** PROBLEM DESCRIPTION **
Within the listing below, filter for "práce" and copy every matching line.

** EXTRACTED RECORDS **
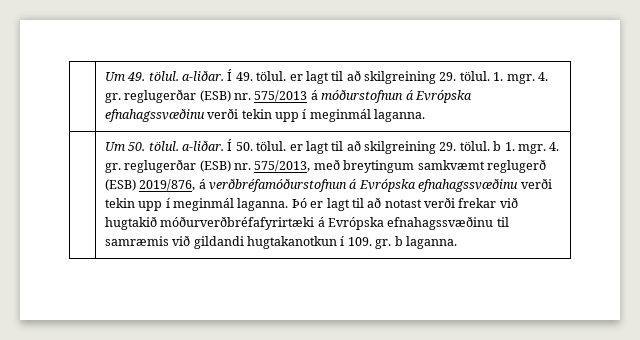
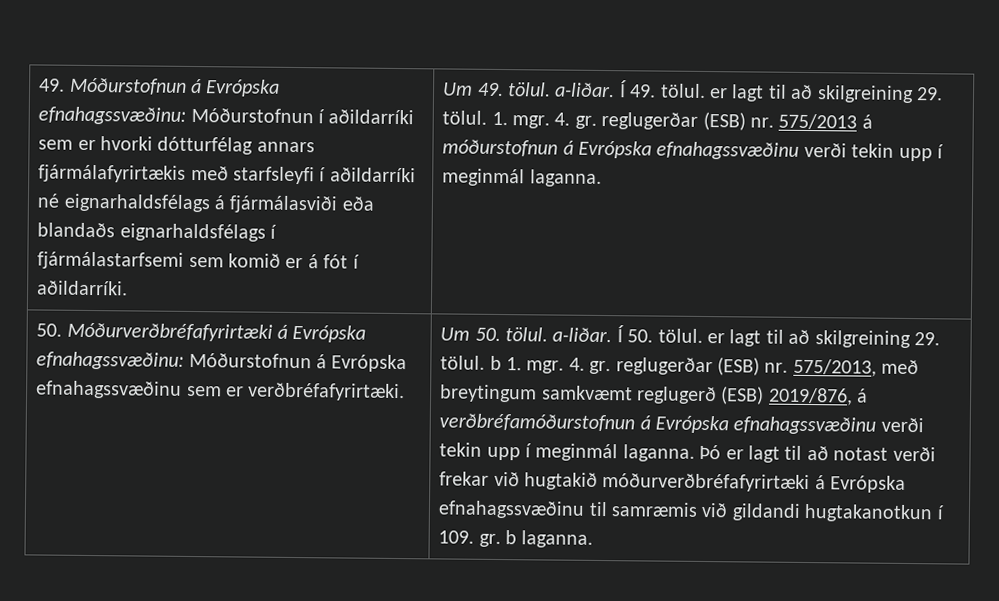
+ 49. Móðurstofnun á Evrópska efnahagssvæðinu: Móðurstofnun í aðildarríki sem er hvorki dótturfélag annars fjármálafyrirtækis með starfsleyfi í aðildarríki né eignarhaldsfélags á fjármálasviði eða blandaðs eignarhaldsfélags í fjármálastarfsemi sem komið er á fót í aðildarríki.
+ 50. Móðurverðbréfafyrirtæki á Evrópska efnahagssvæðinu: Móðurstofnun á Evrópska efnahagssvæðinu sem er verðbréfafyrirtæki.

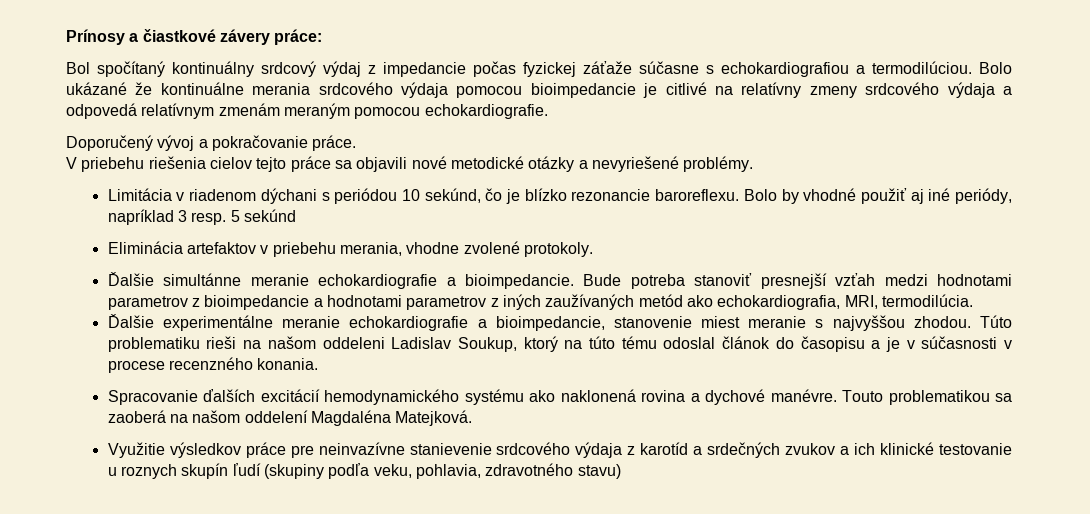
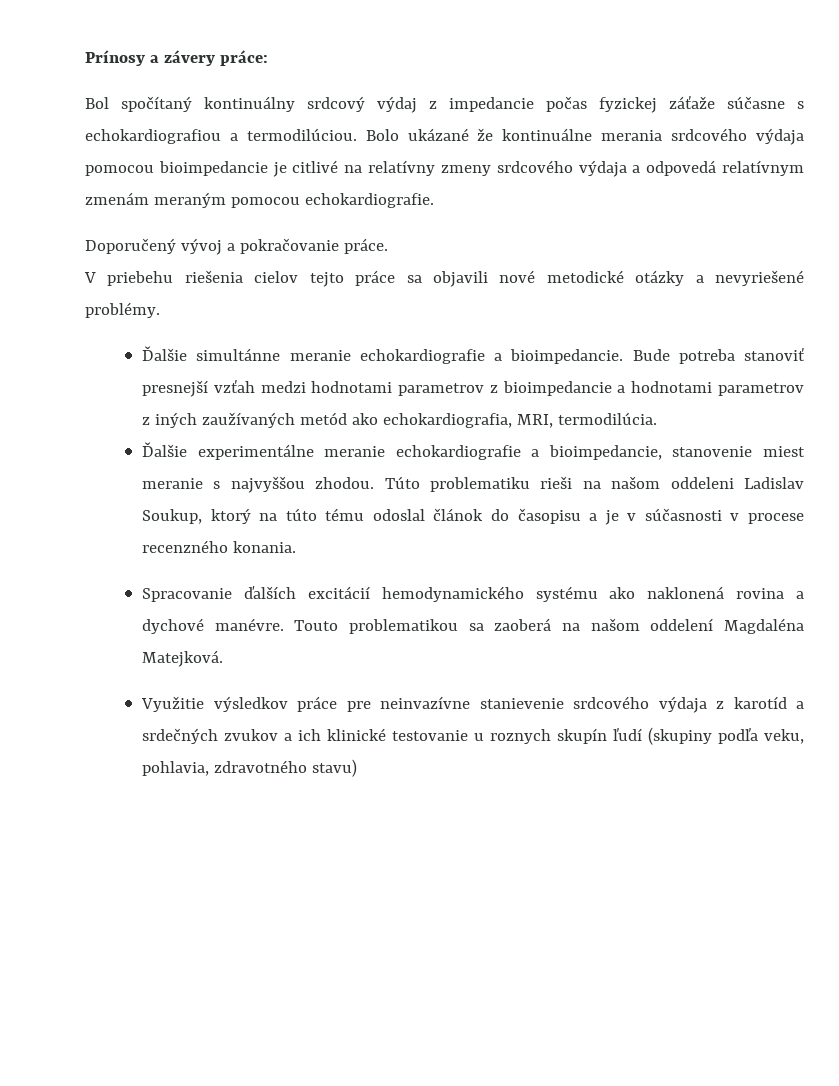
- Prínosy a čiastkové závery práce:
+ Prínosy a závery práce:
- Limitácia v riadenom dýchani s periódou 10 sekúnd, čo je blízko rezonancie baroreflexu. Bolo by vhodné použiť aj iné periódy, napríklad 3 resp. 5 sekúnd
- Eliminácia artefaktov v priebehu merania, vhodne zvolené protokoly.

** ANSWER SECTION **
- Prínosy a čiastkové závery práce:
+ Prínosy a závery práce:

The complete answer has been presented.